━━━━━ The records ━━━━━

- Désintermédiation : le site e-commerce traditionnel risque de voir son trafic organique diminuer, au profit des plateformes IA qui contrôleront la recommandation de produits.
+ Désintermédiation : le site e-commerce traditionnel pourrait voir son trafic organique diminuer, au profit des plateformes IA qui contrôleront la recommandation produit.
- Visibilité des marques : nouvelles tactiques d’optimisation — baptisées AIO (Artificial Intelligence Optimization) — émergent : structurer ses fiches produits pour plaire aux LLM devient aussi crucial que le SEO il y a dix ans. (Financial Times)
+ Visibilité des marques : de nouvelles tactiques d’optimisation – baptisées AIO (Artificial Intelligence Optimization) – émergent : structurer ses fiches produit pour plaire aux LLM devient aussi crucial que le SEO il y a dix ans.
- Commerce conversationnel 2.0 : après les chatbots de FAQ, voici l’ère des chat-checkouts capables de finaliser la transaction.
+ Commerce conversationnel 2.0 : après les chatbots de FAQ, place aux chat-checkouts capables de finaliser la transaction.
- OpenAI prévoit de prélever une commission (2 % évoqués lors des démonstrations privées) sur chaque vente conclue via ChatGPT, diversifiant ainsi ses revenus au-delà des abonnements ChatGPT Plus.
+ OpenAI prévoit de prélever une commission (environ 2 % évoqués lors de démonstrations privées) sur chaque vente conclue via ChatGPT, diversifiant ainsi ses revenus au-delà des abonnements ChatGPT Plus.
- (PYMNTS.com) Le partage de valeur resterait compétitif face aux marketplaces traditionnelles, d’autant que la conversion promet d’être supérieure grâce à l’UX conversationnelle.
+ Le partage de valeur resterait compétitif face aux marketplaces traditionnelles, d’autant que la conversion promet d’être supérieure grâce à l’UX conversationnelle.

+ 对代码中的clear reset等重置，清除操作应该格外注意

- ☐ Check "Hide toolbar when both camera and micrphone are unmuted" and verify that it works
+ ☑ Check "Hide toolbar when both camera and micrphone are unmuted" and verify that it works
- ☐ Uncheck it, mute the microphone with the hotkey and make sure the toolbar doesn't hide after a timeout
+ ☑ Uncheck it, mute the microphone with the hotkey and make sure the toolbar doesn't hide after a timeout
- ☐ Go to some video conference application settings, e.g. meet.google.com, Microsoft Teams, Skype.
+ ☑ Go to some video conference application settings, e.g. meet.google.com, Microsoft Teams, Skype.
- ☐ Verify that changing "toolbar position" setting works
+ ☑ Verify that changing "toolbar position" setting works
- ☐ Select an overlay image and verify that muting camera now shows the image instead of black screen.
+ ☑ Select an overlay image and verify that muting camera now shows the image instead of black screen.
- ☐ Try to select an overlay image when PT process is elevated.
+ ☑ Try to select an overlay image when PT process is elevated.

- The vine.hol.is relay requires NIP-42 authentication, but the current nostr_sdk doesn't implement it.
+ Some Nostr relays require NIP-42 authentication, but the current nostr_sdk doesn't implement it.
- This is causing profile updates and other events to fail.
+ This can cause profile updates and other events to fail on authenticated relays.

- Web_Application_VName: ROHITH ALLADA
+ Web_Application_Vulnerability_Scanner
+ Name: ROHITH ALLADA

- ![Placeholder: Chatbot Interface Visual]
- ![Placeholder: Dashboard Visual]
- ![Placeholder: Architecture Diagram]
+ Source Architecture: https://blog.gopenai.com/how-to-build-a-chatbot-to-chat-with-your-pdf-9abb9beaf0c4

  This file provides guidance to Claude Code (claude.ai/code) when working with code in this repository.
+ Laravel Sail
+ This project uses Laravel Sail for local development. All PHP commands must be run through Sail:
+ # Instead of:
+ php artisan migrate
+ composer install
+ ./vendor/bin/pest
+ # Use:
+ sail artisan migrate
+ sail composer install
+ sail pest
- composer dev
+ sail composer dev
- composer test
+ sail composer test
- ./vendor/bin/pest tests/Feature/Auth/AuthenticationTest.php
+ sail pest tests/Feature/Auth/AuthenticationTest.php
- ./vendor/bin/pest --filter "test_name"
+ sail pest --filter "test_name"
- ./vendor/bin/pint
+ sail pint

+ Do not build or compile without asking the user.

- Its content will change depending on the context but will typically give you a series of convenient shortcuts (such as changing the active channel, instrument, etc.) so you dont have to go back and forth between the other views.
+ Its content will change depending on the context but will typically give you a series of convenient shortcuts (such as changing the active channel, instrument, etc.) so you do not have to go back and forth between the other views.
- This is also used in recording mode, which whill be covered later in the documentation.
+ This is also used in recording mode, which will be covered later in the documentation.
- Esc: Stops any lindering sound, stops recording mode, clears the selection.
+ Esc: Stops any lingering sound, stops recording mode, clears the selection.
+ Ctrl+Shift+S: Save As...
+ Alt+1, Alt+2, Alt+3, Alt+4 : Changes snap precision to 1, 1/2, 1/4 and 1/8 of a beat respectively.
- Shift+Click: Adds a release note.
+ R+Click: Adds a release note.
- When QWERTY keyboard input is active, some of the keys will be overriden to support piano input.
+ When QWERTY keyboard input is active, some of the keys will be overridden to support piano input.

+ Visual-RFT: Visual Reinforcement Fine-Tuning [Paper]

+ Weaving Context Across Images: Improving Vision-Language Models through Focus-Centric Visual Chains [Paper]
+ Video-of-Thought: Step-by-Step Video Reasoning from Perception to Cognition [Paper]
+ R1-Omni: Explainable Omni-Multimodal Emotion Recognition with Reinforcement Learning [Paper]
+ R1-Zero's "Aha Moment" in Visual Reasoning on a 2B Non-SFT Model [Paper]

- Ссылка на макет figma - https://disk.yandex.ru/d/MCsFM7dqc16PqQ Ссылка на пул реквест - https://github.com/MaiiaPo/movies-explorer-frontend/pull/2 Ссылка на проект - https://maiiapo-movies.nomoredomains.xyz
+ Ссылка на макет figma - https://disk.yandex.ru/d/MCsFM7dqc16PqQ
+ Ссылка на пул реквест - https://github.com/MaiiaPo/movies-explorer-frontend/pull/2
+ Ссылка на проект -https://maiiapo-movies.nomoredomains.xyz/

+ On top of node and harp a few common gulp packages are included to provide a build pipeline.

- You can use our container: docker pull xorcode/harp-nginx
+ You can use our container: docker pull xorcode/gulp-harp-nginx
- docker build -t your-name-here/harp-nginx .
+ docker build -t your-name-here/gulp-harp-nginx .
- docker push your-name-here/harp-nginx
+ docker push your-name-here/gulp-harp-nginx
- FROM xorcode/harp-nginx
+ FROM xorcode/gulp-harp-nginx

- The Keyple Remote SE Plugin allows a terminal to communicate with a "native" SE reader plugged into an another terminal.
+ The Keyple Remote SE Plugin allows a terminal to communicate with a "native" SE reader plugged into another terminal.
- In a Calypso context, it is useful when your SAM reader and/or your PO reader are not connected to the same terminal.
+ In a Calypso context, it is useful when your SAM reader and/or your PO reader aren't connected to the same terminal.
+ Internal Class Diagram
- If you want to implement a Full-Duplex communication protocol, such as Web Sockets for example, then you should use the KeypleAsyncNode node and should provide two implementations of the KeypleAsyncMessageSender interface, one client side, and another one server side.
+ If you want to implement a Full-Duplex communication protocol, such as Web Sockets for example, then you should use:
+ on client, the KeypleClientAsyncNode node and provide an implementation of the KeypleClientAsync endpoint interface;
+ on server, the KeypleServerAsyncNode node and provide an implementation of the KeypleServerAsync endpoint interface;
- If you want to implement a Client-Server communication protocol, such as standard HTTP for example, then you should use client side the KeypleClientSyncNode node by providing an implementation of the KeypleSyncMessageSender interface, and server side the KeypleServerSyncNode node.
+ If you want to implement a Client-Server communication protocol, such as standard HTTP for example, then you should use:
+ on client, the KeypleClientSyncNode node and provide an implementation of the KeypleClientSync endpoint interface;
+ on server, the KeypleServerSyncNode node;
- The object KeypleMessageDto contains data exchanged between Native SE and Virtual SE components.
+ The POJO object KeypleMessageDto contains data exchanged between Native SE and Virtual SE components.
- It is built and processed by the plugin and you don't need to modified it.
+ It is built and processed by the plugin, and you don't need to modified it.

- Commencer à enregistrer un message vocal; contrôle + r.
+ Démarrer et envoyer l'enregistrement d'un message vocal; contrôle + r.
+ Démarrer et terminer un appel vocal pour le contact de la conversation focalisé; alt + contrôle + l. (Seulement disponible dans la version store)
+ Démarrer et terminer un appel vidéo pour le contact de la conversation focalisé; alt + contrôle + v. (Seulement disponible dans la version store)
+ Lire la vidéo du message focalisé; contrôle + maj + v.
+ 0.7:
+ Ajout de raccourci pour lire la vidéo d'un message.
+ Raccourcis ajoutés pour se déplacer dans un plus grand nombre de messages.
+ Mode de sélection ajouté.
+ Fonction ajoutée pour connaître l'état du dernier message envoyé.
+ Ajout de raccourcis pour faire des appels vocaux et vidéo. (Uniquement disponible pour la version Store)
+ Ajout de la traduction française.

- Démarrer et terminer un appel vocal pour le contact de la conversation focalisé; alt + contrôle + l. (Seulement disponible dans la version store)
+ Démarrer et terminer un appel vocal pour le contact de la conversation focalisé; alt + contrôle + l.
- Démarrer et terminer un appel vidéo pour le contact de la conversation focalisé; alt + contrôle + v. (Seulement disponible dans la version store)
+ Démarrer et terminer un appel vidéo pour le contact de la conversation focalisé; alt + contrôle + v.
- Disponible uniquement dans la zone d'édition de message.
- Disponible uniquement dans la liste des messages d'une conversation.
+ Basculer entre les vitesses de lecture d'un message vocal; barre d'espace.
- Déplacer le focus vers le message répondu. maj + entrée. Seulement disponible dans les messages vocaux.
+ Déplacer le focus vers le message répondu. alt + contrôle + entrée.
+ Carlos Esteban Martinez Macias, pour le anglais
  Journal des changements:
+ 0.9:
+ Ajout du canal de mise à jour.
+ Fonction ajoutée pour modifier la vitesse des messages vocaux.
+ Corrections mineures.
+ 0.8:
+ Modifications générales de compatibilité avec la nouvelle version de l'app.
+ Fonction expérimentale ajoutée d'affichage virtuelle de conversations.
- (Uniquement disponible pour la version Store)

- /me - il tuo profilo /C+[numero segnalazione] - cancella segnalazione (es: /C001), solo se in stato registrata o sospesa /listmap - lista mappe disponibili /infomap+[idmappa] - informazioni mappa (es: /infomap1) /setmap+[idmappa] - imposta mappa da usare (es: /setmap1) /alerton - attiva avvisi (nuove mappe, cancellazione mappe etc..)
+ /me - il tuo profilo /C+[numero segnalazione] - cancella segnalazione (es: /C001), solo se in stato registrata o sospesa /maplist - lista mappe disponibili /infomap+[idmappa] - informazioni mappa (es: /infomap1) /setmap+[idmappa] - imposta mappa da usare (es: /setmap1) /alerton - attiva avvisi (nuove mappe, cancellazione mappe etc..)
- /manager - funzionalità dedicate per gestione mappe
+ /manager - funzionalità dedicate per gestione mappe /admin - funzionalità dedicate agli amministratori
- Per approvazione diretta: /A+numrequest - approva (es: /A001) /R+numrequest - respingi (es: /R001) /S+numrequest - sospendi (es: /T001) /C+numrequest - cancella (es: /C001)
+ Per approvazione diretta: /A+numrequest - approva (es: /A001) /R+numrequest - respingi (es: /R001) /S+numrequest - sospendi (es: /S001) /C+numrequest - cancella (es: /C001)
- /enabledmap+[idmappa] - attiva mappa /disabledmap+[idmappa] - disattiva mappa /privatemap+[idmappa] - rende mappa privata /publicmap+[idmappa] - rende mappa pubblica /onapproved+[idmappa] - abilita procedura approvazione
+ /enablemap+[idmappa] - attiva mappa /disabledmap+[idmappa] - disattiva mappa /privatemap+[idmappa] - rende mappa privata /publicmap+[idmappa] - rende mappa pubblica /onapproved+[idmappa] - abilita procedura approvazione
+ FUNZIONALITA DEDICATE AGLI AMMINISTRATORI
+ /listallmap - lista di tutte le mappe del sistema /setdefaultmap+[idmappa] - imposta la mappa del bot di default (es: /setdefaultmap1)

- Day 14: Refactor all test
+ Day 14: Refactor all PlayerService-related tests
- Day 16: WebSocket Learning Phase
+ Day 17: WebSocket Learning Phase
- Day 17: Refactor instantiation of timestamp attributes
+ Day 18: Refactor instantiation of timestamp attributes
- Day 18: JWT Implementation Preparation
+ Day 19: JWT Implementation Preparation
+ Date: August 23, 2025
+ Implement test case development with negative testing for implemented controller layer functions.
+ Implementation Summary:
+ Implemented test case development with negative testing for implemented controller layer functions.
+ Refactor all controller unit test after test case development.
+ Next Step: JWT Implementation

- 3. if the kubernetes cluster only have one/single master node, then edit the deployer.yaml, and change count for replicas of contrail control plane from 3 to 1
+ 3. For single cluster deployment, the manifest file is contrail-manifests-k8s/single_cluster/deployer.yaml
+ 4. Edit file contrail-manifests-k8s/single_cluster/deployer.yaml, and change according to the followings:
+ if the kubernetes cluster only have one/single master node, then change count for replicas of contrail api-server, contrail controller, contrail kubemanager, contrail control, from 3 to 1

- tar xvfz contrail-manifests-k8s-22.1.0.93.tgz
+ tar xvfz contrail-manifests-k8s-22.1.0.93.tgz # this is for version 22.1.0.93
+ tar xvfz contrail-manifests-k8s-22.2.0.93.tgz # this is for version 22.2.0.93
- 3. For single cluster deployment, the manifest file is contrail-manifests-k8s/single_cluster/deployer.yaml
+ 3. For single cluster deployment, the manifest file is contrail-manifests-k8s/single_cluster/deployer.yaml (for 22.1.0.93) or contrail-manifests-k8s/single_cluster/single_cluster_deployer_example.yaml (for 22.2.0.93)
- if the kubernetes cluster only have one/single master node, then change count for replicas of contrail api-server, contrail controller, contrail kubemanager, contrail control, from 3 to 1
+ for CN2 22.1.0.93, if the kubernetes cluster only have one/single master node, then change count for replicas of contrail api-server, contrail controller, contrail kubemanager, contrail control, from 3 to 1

━━━━━

Task details | Reproduce exactly, and with no other material, the lines between those holding "KeypleServerAsync endpoint interface;" and "- If you want to implement a Client-Server", inclusive.

Completed exercise |
+ on server, the KeypleServerAsyncNode node and provide an implementation of the KeypleServerAsync endpoint interface;
- If you want to implement a Client-Server communication protocol, such as standard HTTP for example, then you should use client side the KeypleClientSyncNode node by providing an implementation of the KeypleSyncMessageSender interface, and server side the KeypleServerSyncNode node.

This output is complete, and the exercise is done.